Someone asked if they could pay me $99/month to use what I've built.

An ad optimizer that manages spend across 25 clinics. An AI agent that books appointments in 60 seconds. A creative testing system that finds winners at one clinic and deploys them everywhere. Payment tracking. Onboarding queues. The whole operating system.

$99/month.

I said no.

The Math Doesn't Work

At $99/month, I'd need 50+ agencies just to make the distraction worthwhile. Each one needs custom GHL integration, Meta ad account setup, clinic configs, and ongoing support.

One onboarding takes hours. One support ticket eats a month's revenue. I'd be building a support business, not a leverage business.

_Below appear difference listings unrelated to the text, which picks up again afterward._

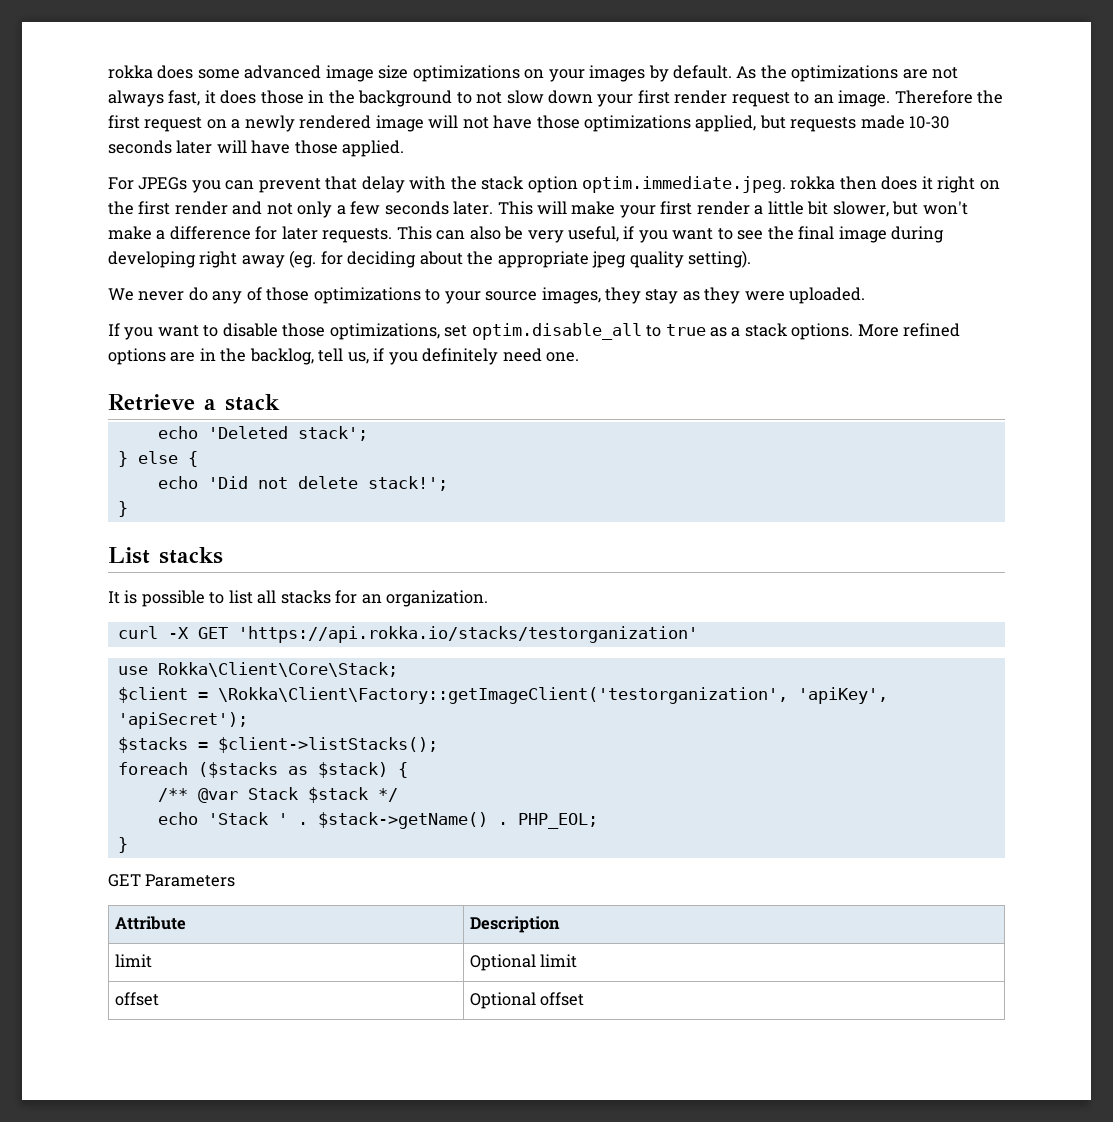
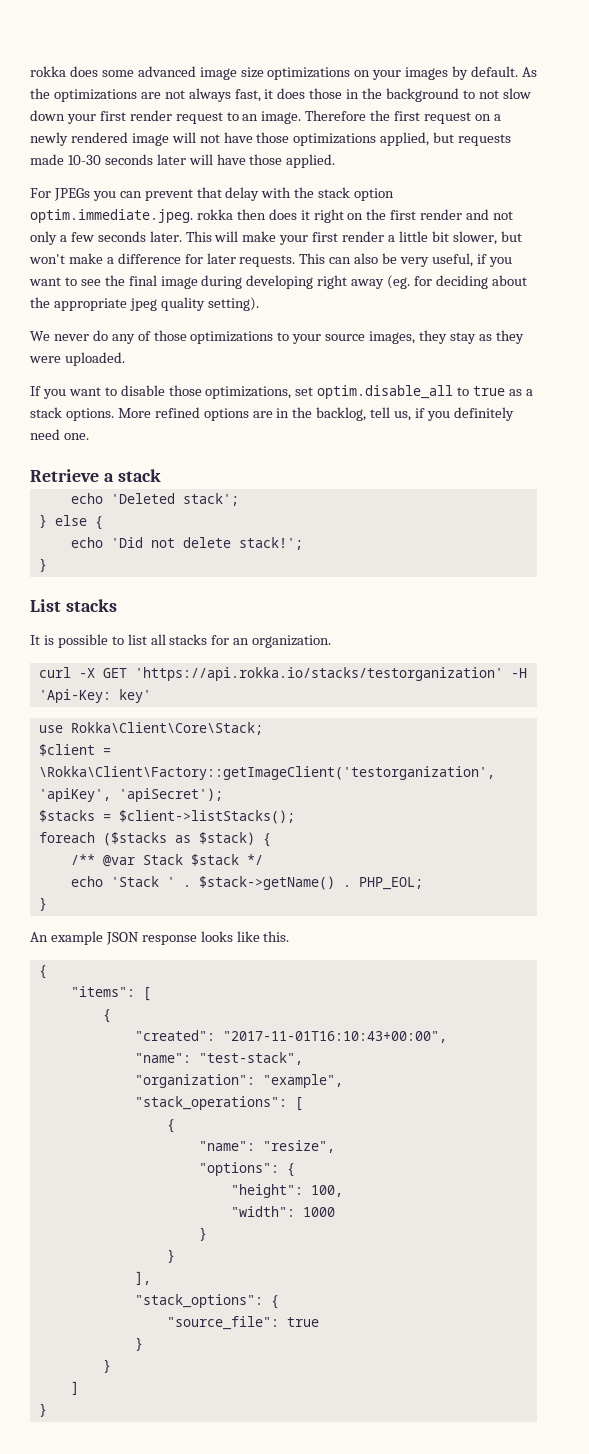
- curl -X GET 'https://api.rokka.io/stacks/testorganization'
+ curl -X GET 'https://api.rokka.io/stacks/testorganization' -H 'Api-Key: key'
- GET Parameters
- Attribute | Description
- limit | Optional limit
- offset | Optional offset
+ An example JSON response looks like this.
+ {
+ "items": [
+ {
+ "created": "2017-11-01T16:10:43+00:00",
+ "name": "test-stack",
+ "organization": "example",
+ "stack_operations": [
+ {
+ "name": "resize",
+ "options": {
+ "height": 100,
+ "width": 1000
+ }
+ }
+ ],
+ "stack_options": {
+ "source_file": true
+ }
+ }
+ ]
+ }

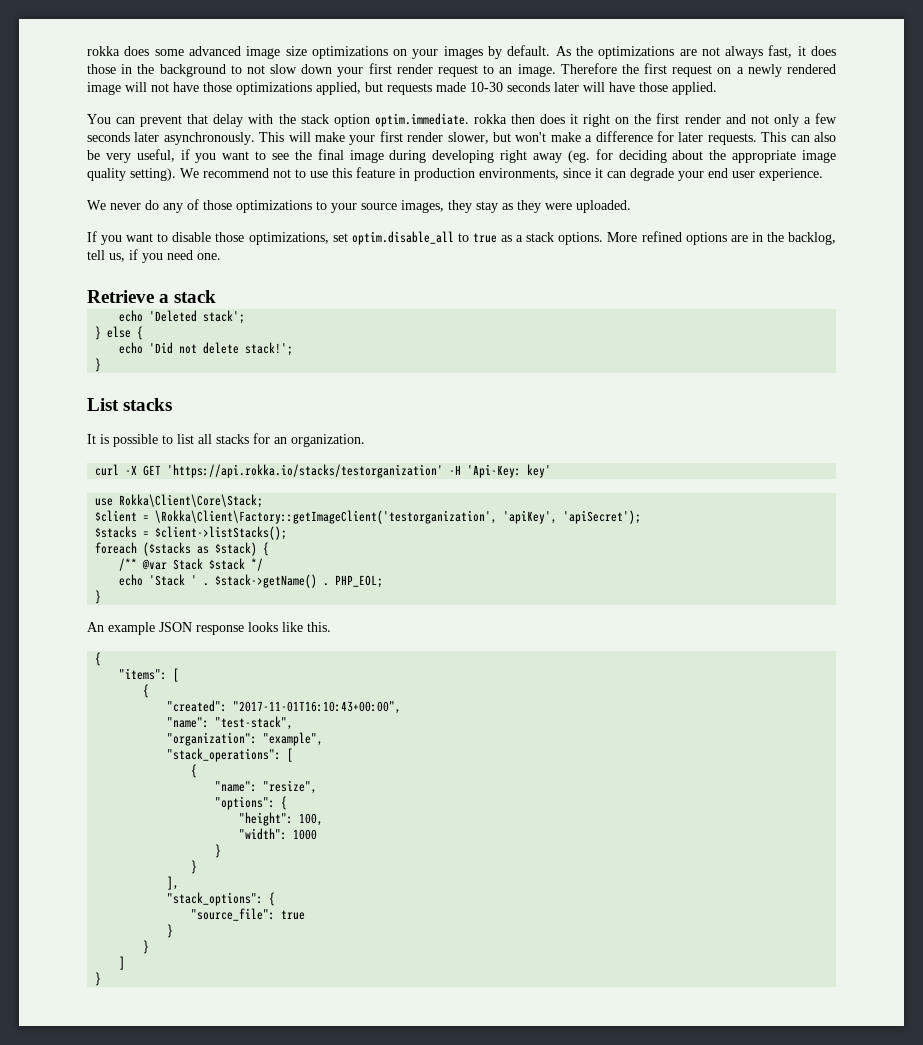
- For JPEGs you can prevent that delay with the stack option optim.immediate.jpeg. rokka then does it right on the first render and not only a few seconds later.
+ You can prevent that delay with the stack option optim.immediate. rokka then does it right on the first render and not only a few seconds later asynchronously.
- This will make your first render a little bit slower, but won't make a difference for later requests.
+ This will make your first render slower, but won't make a difference for later requests.
- This can also be very useful, if you want to see the final image during developing right away (eg. for deciding about the appropriate jpeg quality setting).
+ This can also be very useful, if you want to see the final image during developing right away (eg. for deciding about the appropriate image quality setting). We recommend not to use this feature in production environments, since it can degrade your end user experience.
- More refined options are in the backlog, tell us, if you definitely need one.
+ More refined options are in the backlog, tell us, if you need one.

That's the opposite of everything I'm building toward.

The Real Reason

The tools I've built are my competitive moat.

My clinics get better results because the AI agent learns from every booking across the network. Because the ad optimizer tunes itself based on real CPL data. Because proven creatives get auto-deployed to every clinic.

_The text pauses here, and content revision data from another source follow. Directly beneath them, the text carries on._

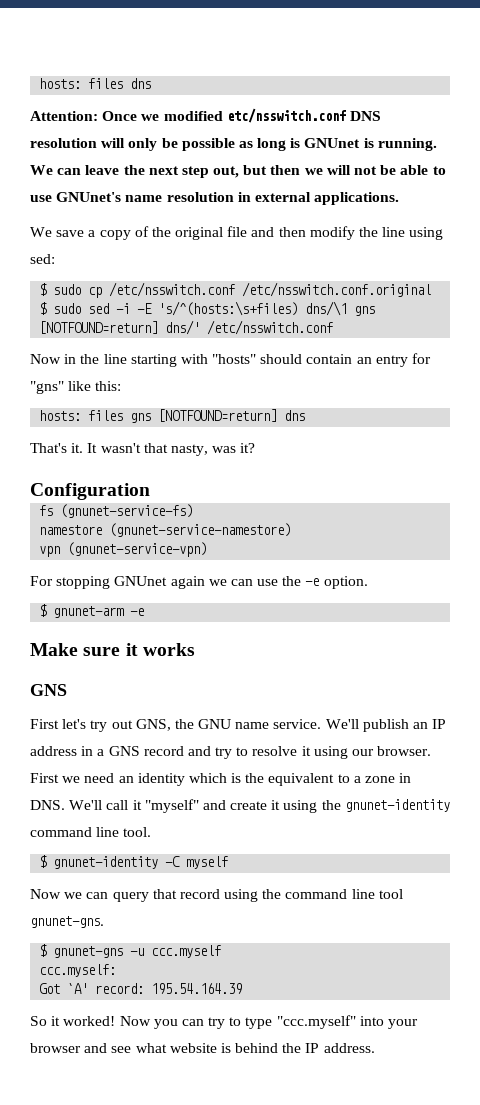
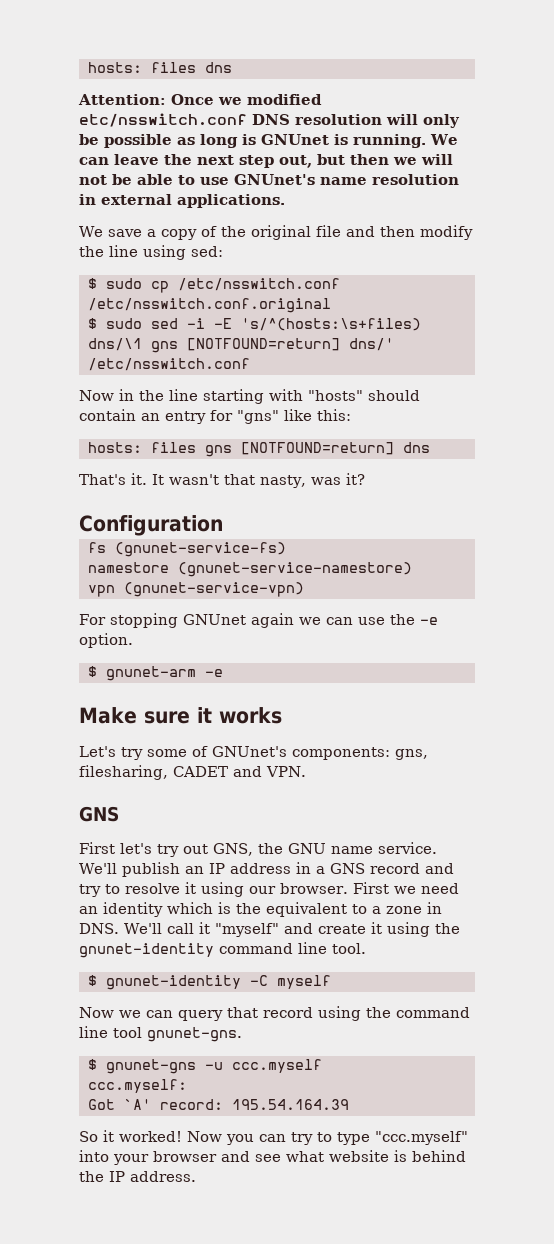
+ Let's try some of GNUnet's components: gns, filesharing, CADET and VPN.

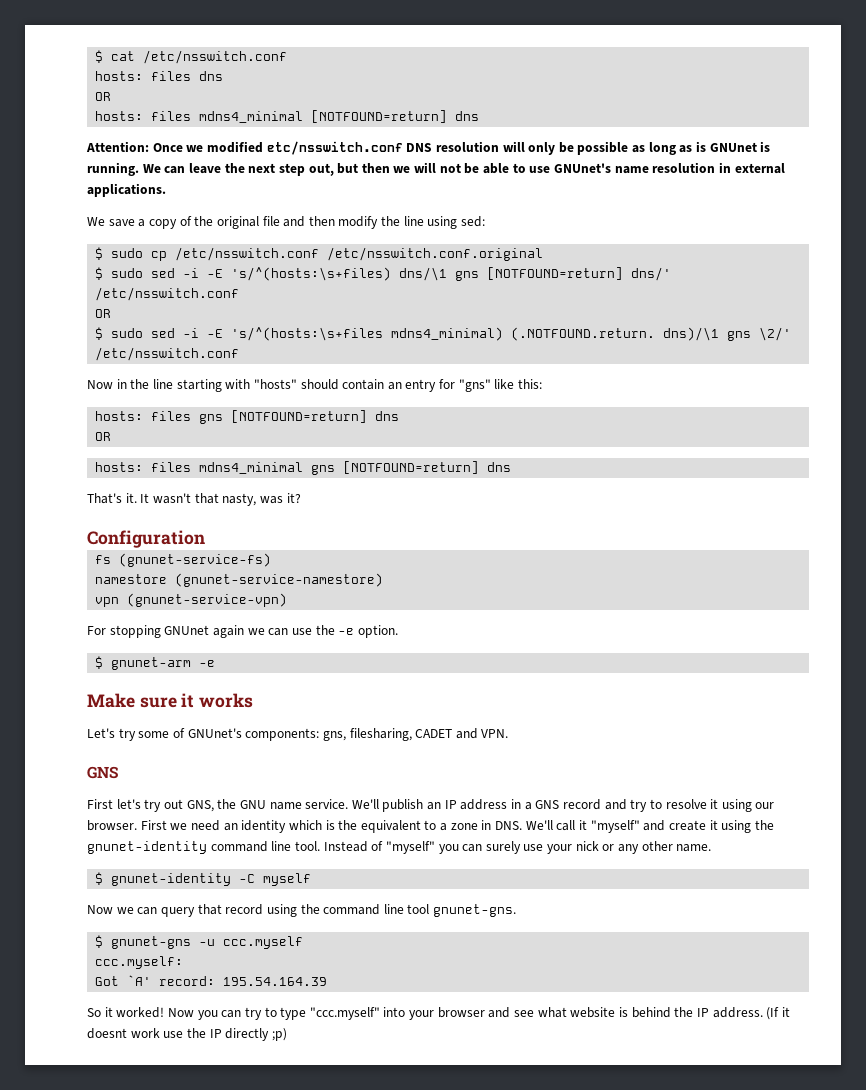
+ $ cat /etc/nsswitch.conf
  hosts: files dns
+ OR
+ hosts: files mdns4_minimal [NOTFOUND=return] dns
- Attention: Once we modified etc/nsswitch.conf DNS resolution will only be possible as long is GNUnet is running.
+ Attention: Once we modified etc/nsswitch.conf DNS resolution will only be possible as long as is GNUnet is running.
  $ sudo sed -i -E 's/^(hosts:\s+files) dns/\1 gns [NOTFOUND=return] dns/' /etc/nsswitch.conf
+ OR
+ $ sudo sed -i -E 's/^(hosts:\s+files mdns4_minimal) (.NOTFOUND.return. dns)/\1 gns \2/' /etc/nsswitch.conf
  hosts: files gns [NOTFOUND=return] dns
+ OR
+ hosts: files mdns4_minimal gns [NOTFOUND=return] dns
+ Instead of "myself" you can surely use your nick or any other name.
+ (If it doesnt work use the IP directly ;p)

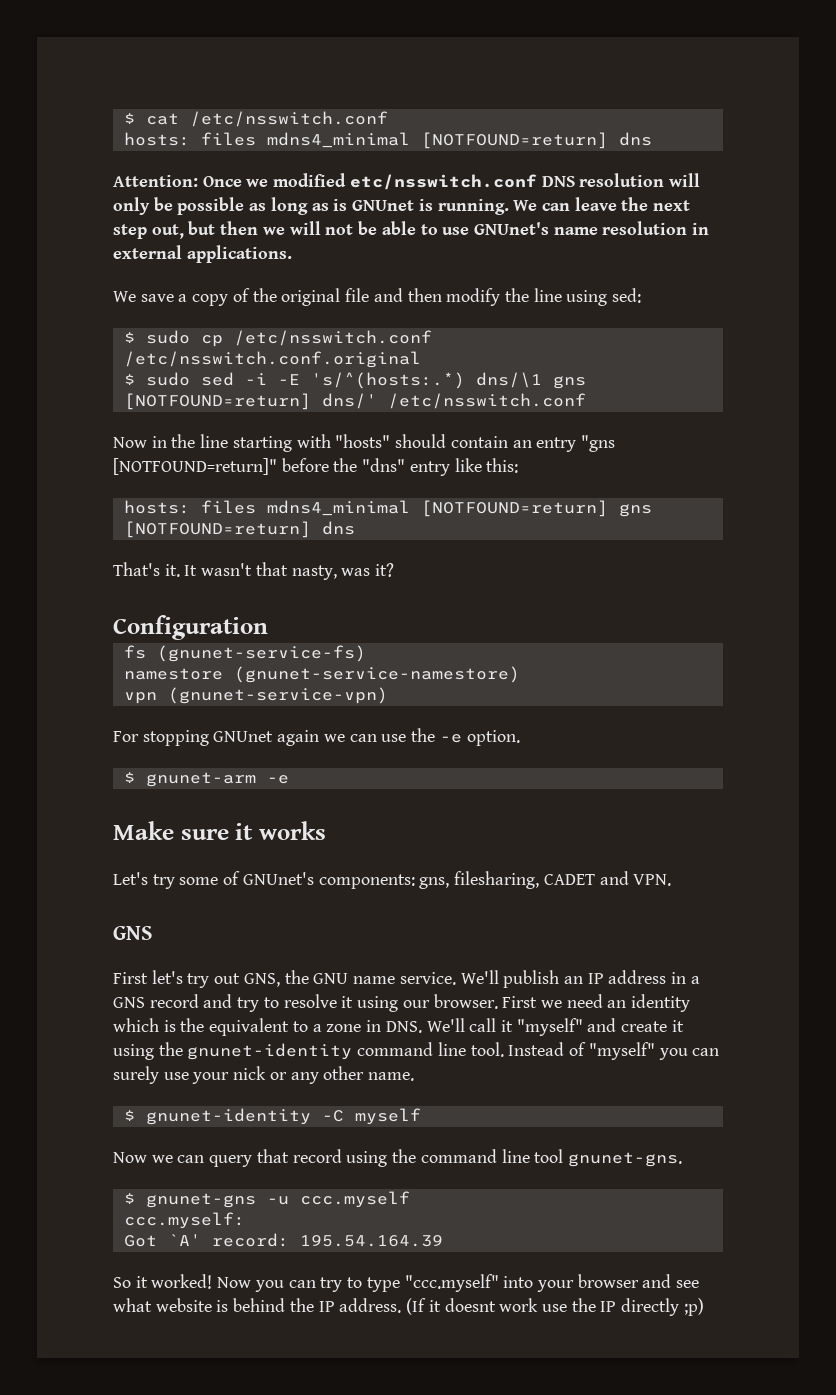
- hosts: files dns
- OR
- $ sudo sed -i -E 's/^(hosts:\s+files) dns/\1 gns [NOTFOUND=return] dns/' /etc/nsswitch.conf
- OR
- $ sudo sed -i -E 's/^(hosts:\s+files mdns4_minimal) (.NOTFOUND.return. dns)/\1 gns \2/' /etc/nsswitch.conf
+ $ sudo sed -i -E 's/^(hosts:.*) dns/\1 gns [NOTFOUND=return] dns/' /etc/nsswitch.conf
- Now in the line starting with "hosts" should contain an entry for "gns" like this:
- hosts: files gns [NOTFOUND=return] dns
- OR
- hosts: files mdns4_minimal gns [NOTFOUND=return] dns
+ Now in the line starting with "hosts" should contain an entry "gns [NOTFOUND=return]" before the "dns" entry like this:
+ hosts: files mdns4_minimal [NOTFOUND=return] gns [NOTFOUND=return] dns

If I sell the tools, I'm arming my competition. The same system that gives my clinics an edge would be available to every agency with $99 and an internet connection.

The Principle

Build assets, not obligations.

Every client I add to a platform means another integration to maintain, another support request to handle, another person who needs hand-holding when something breaks.

I'd rather have 25 clinics running on a system nobody else has than 200 agencies paying me $99 to use a watered-down version of it.

When It Might Make Sense

If NPE is running itself and I want to build a proper SaaS business, the play is way bigger than $99/month. It's a white-label platform at $500-1,000/month with real infrastructure.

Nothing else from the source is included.